[Opening Provided information section]

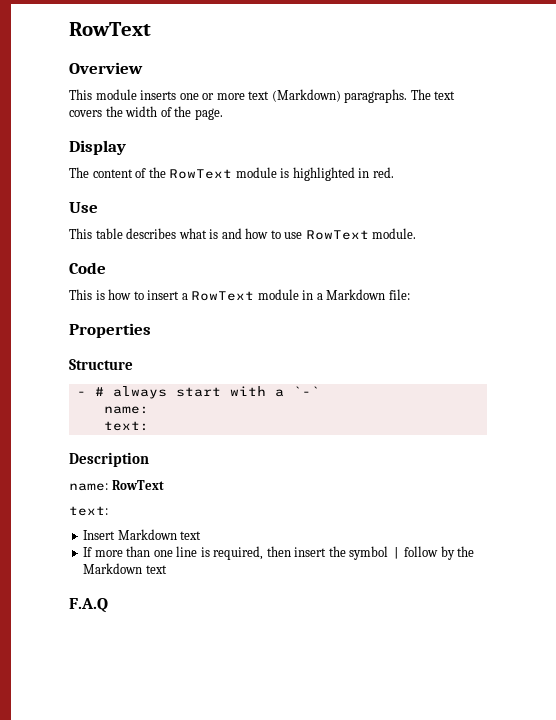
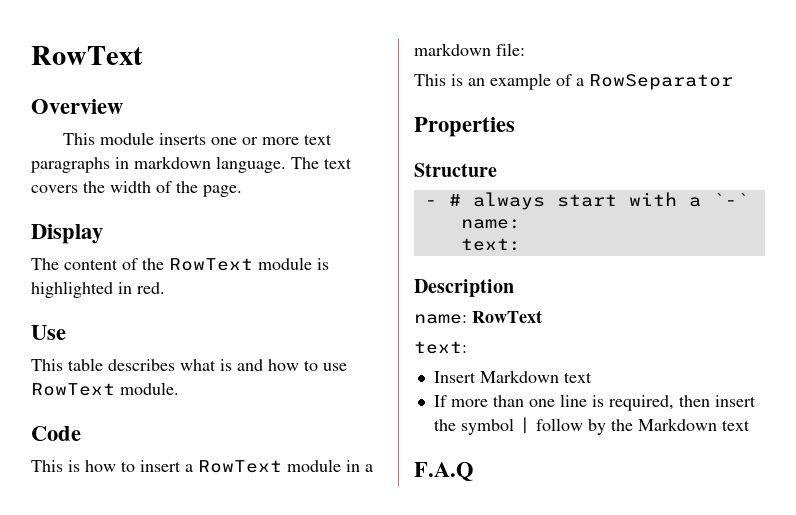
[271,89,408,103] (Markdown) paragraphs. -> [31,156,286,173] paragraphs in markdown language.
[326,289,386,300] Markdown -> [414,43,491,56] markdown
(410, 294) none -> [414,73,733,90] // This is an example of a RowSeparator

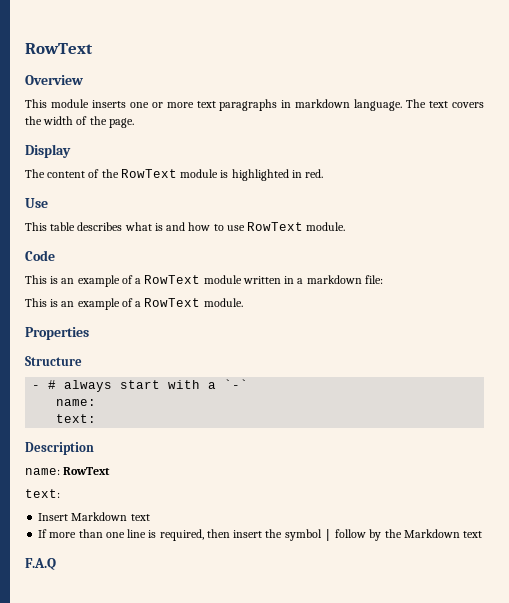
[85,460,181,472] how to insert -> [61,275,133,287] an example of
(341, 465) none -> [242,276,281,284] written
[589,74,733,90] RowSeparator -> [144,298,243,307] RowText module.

[Closing Provided information section]
[Opening Provided information section]

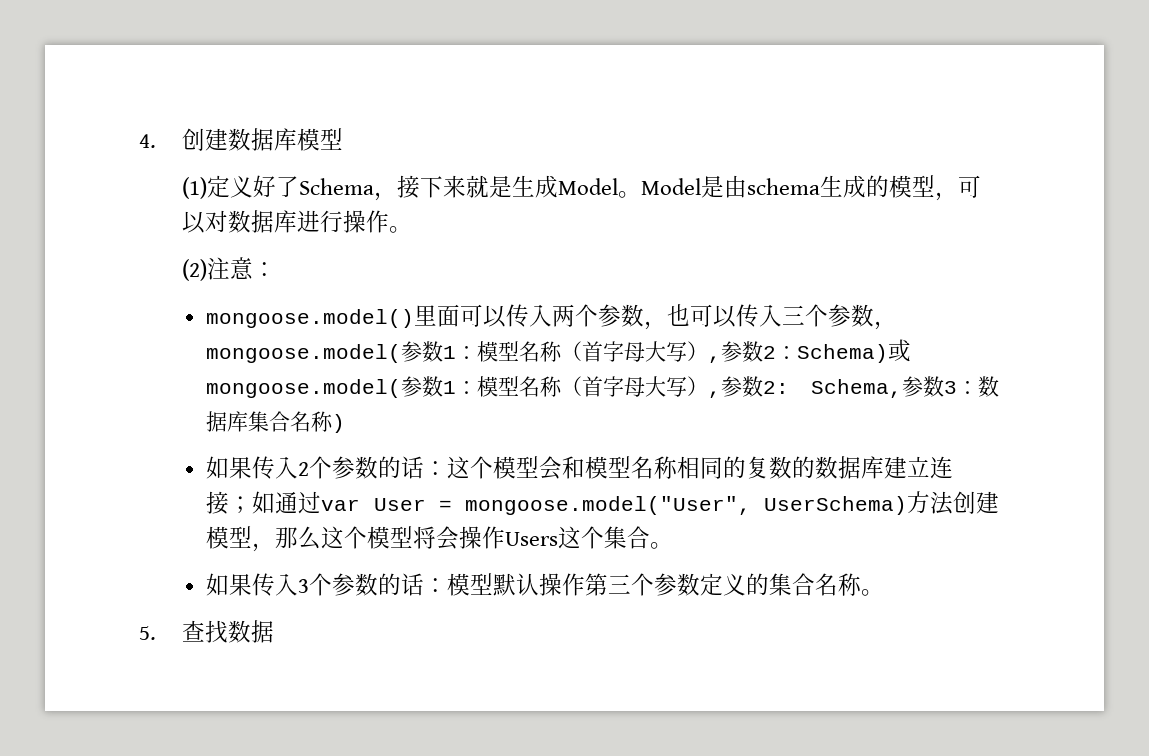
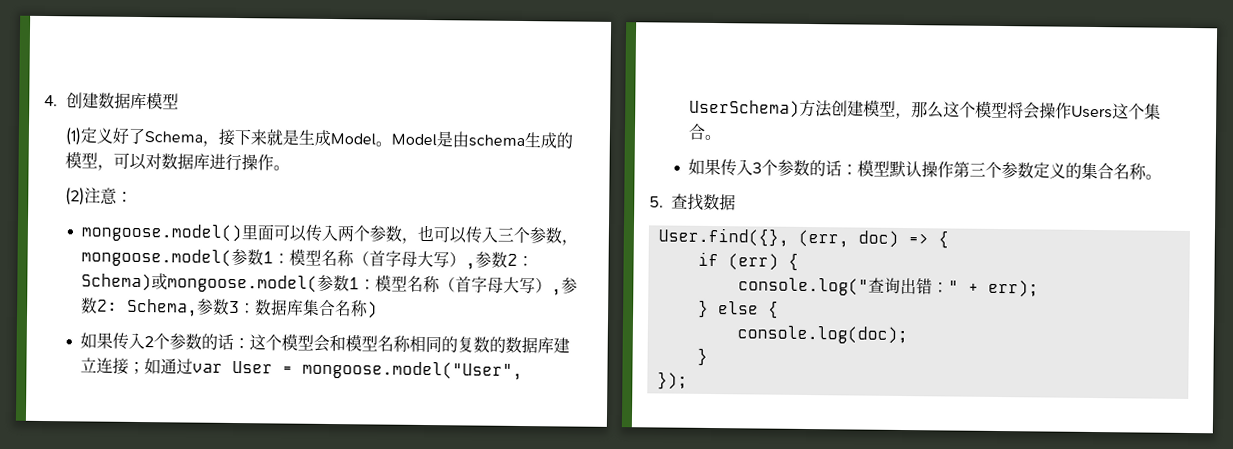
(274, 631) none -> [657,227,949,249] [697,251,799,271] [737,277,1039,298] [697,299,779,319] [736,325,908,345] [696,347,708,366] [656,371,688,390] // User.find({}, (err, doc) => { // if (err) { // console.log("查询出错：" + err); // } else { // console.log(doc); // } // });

[Closing Provided information section]

What is expected: Looking at the listing above, which lines run from the one containing "[271,89,408,103] (Markdown) paragraphs." through the one containing "[85,460,181,472] how to"? Print exactly those, ends included, pictures excluded.

Your response:
[271,89,408,103] (Markdown) paragraphs. -> [31,156,286,173] paragraphs in markdown language.
[326,289,386,300] Markdown -> [414,43,491,56] markdown
(410, 294) none -> [414,73,733,90] // This is an example of a RowSeparator

[85,460,181,472] how to insert -> [61,275,133,287] an example of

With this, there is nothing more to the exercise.